Sample collection, extraction of genomic DNA and diagnosis

Blood samples were obtained three times (Stages I, II, and III) from a naturally infected Holstein dairy cow in a breeding farm located in Chiba Prefecture, Japan (Table 1). Serum samples were also obtained from the same cow.
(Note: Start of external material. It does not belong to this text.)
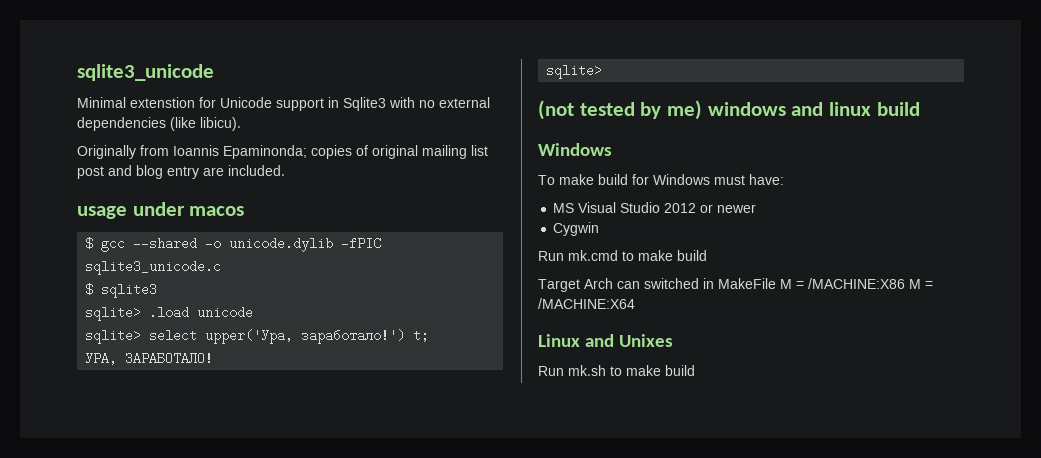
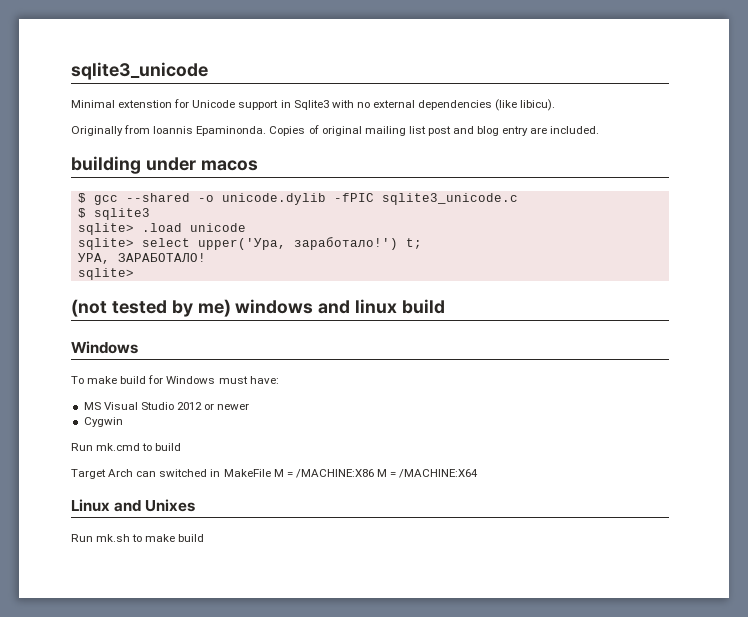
[223,145,352,159] Epaminonda; copies -> [196,126,306,136] Epaminonda. Copies
[77,206,127,219] usage -> [71,156,141,174] building
[638,250,673,261] make -> (153, 447) none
BLV infection was evaluated using BLV-CoCoMo-qPCR-2 (RIKEN Genesis, Kanagawa, Japan) with THUNDERBIRD Probe qPCR Mix (TOYOBO Co., Ltd., Osaka, Japan) [35–37], and an anti-BLV antibody enzyme-linked immunosorbent assay (ELISA) kit (JNC Inc., Tokyo, Japan). The subclinical stage of BLV infection was diagnosed according to the lymphocyte count (cells/µL) and age of each cow (≤ 7500 = normal and ≥ 9500 = lymphocytosis for cows aged 3–4 years; ≤ 6500 = normal and ≥ 8500 = lymphocytosis for cows aged ≥ 4–5 years) [16]. BLV-infected but clinically and hematologically normal cows were defined as asymptomatic cattle, whereas BLV-infected but clinically normal cattle showing an increase in the number of apparently normal B lymphocytes were defined as PL cows. Subsequently, lymphoma in cattle was diagnosed based on gross and histological observations. WBC and lymphocytes was measured using an automated veterinary hematology analyzer (MEK-6550 Celltac α, Nihon Kohden, Tokyo, Japan).
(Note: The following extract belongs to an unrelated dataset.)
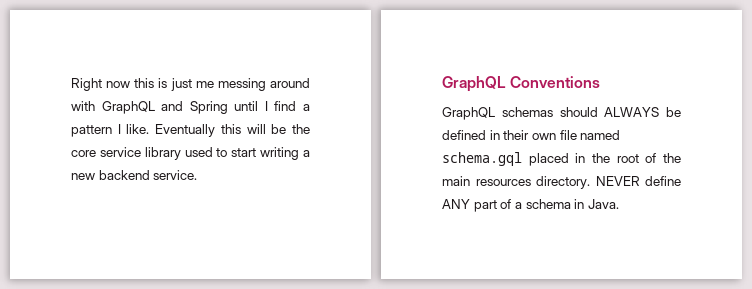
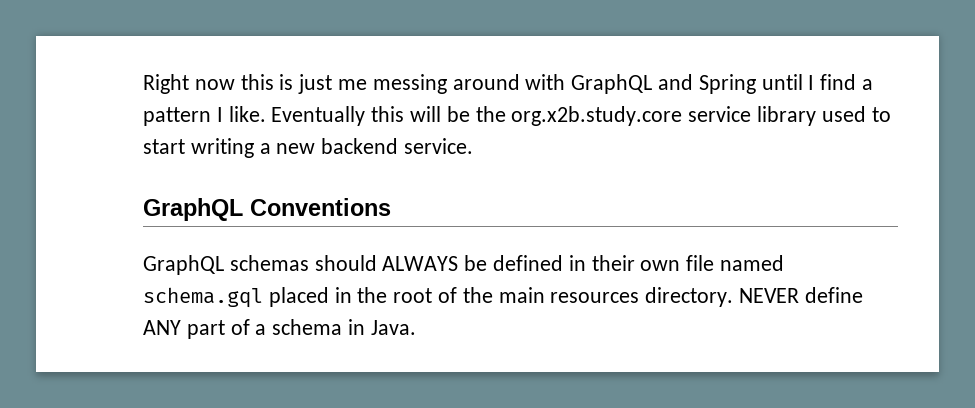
[71,150,96,157] core -> [511,106,683,126] org.x2b.study.core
This study was approved by the animal ethics committee and the animal care and use of the RIKEN Animal Experiments Committee (Approval Number H29-2-104).

Genomic DNA was extracted from ethylenediaminetetraacetic acid (EDTA)-treated blood samples according to the protocol provided with Wizard Genomic DNA Purification Kit (Promega Corporation, Tokyo, Japan).